**YOUR TASK:**
What must be returned is the number of lines in the records holding the word "Zone", with no other text.

**RECORD SET:**
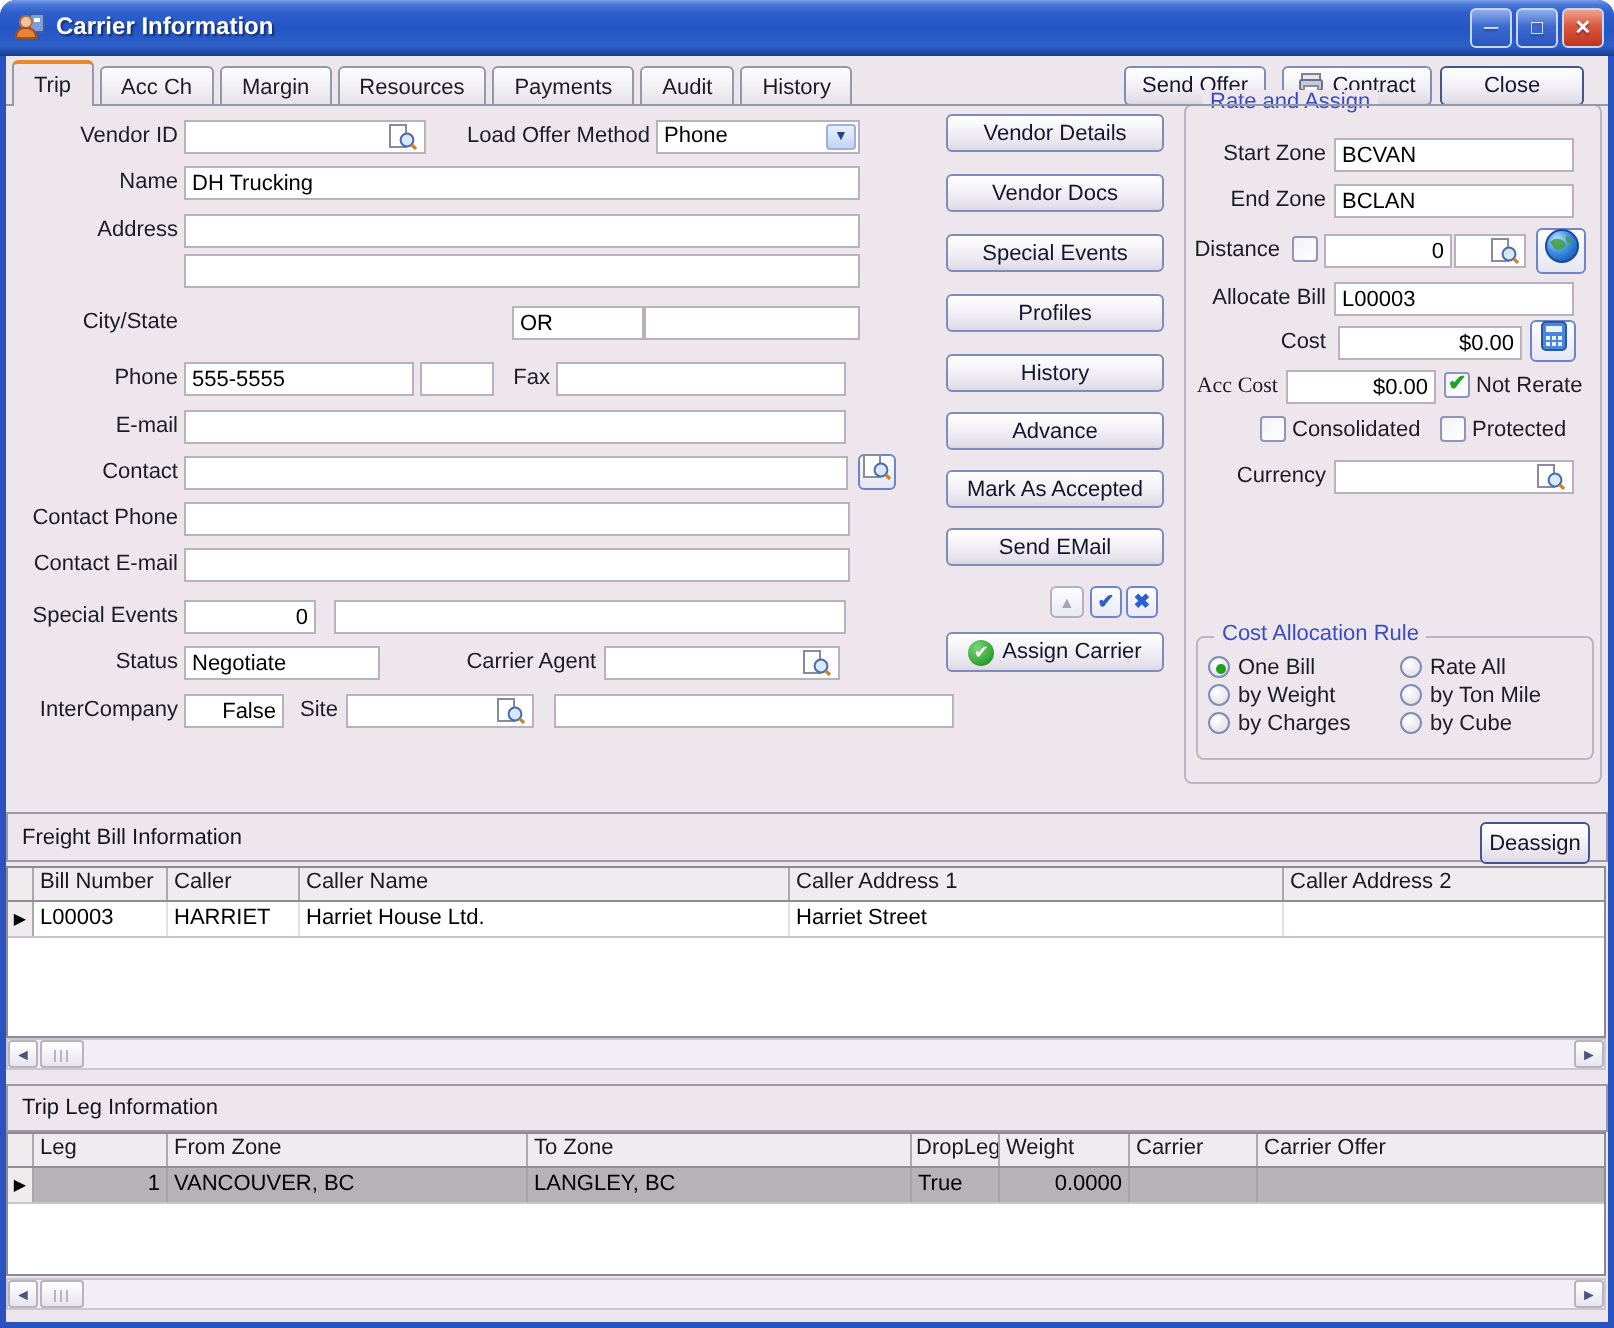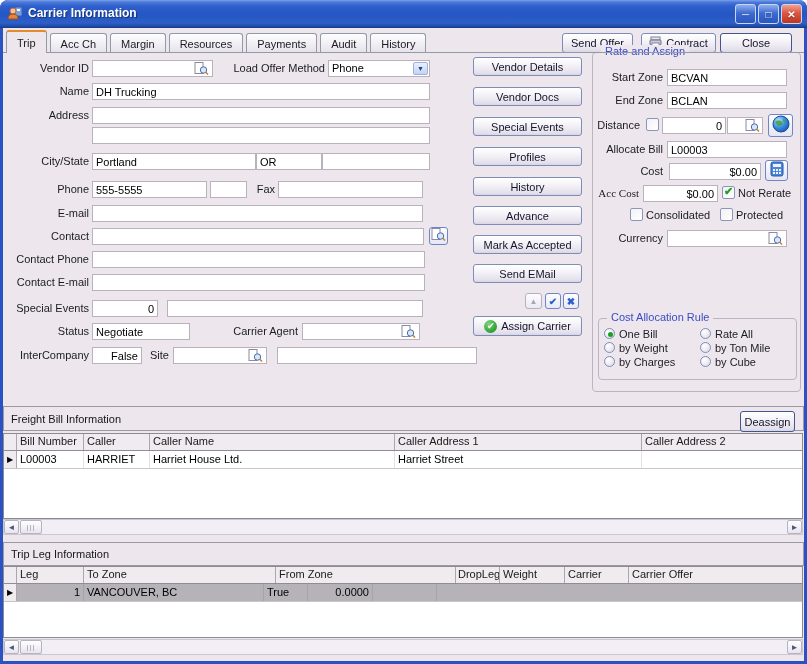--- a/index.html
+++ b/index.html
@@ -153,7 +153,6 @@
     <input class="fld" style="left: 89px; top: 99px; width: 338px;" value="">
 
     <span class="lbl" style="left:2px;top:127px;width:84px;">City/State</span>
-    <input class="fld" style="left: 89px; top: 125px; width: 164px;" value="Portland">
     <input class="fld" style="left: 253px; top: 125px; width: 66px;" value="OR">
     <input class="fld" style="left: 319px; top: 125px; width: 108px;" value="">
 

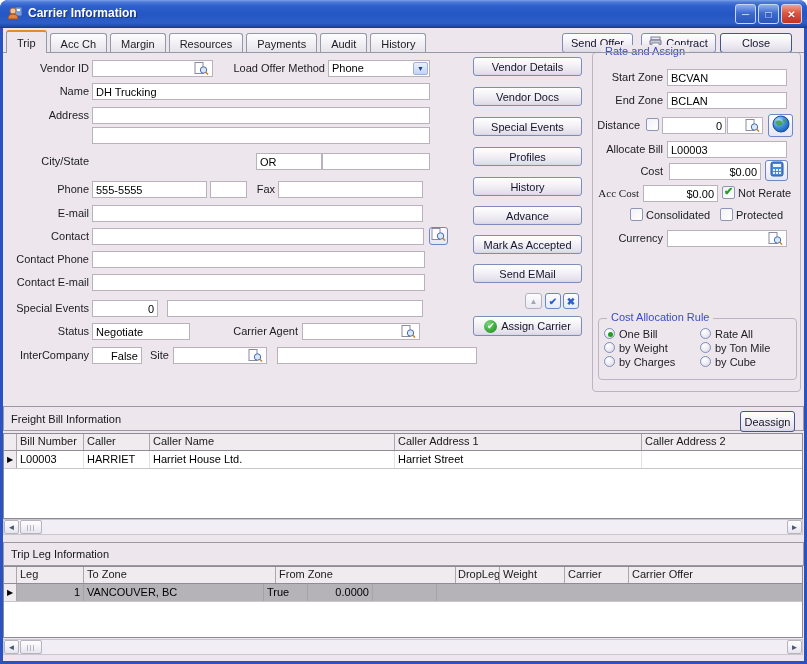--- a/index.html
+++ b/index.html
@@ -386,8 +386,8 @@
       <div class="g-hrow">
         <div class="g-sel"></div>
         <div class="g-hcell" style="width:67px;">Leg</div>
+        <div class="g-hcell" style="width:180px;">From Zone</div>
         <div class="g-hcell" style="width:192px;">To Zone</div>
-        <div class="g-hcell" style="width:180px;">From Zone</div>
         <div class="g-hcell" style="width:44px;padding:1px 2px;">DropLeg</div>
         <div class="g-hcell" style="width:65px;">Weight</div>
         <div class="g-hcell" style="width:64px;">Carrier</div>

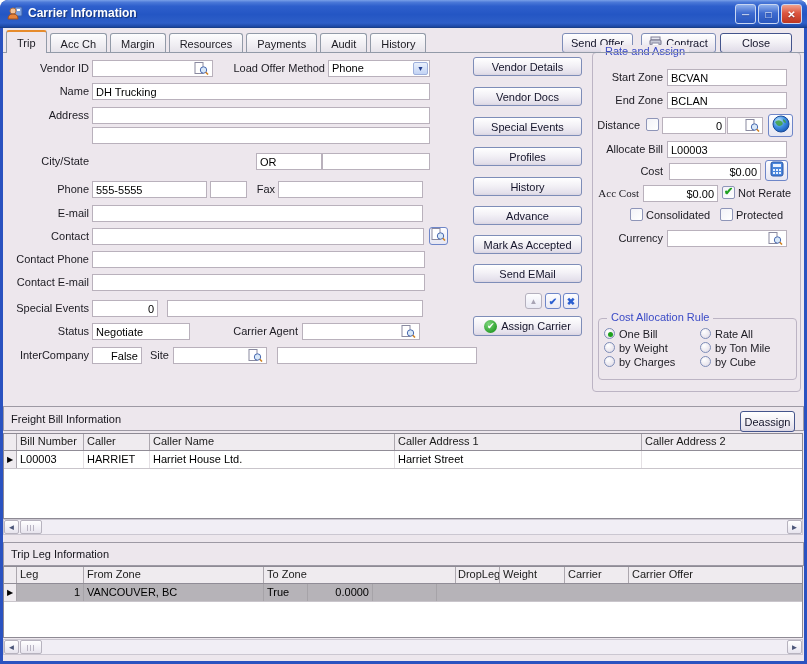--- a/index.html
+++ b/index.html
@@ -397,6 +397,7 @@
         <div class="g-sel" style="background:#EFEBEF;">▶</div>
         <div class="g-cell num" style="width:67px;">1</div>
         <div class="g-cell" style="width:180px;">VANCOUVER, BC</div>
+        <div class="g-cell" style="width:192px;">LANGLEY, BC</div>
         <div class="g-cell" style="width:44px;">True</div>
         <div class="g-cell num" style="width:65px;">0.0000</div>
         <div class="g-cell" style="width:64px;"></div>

**OUTPUT OF THE TASK:**
3